*** MATERIALS PROVIDED ***
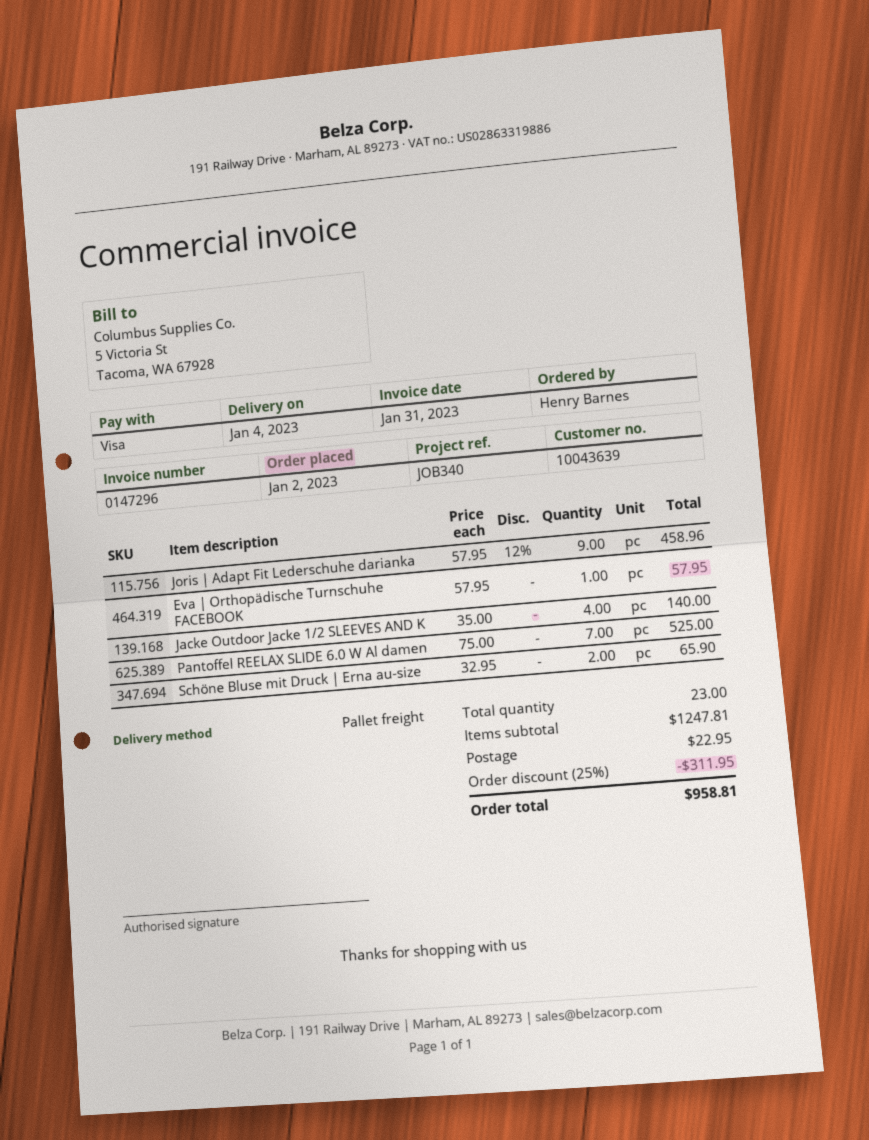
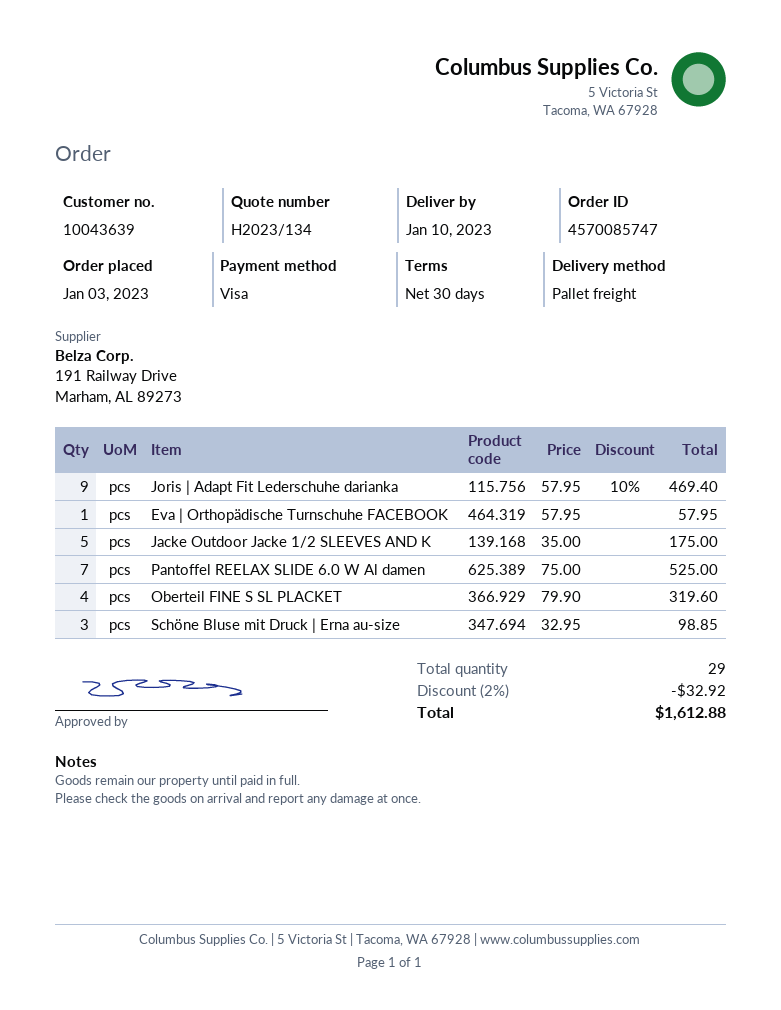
order date: 2023-01-02 -> 2023-01-03
delivery date: 2023-01-04 -> 2023-01-10
Joris | Adapt Fit Lederschuhe darianka: 9 x 57.95 - 12% = 458.96 -> 9 x 57.95 - 10% = 469.40
Jacke Outdoor Jacke 1/2 SLEEVES AND K: 4 x 35.00 = 140.00 -> 5 x 35.00 = 175.00
Schöne Bluse mit Druck | Erna au-size: 2 x 32.95 = 65.90 -> 3 x 32.95 = 98.85
Oberteil FINE S SL PLACKET: none -> 4 x 79.90 = 319.60
total quantity: 23 -> 29
discount: 25% = 311.95 -> 2% = 32.92
shipping: 22.95 -> none
total: 958.81 -> 1612.88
*** End of MATERIALS PROVIDED ***
YOUR GOAL =>
Word for word, print out all of the records above; pass over the pictures.

WRITTEN RESPONSE =>
order date: 2023-01-02 -> 2023-01-03
delivery date: 2023-01-04 -> 2023-01-10
Joris | Adapt Fit Lederschuhe darianka: 9 x 57.95 - 12% = 458.96 -> 9 x 57.95 - 10% = 469.40
Jacke Outdoor Jacke 1/2 SLEEVES AND K: 4 x 35.00 = 140.00 -> 5 x 35.00 = 175.00
Schöne Bluse mit Druck | Erna au-size: 2 x 32.95 = 65.90 -> 3 x 32.95 = 98.85
Oberteil FINE S SL PLACKET: none -> 4 x 79.90 = 319.60
total quantity: 23 -> 29
discount: 25% = 311.95 -> 2% = 32.92
shipping: 22.95 -> none
total: 958.81 -> 1612.88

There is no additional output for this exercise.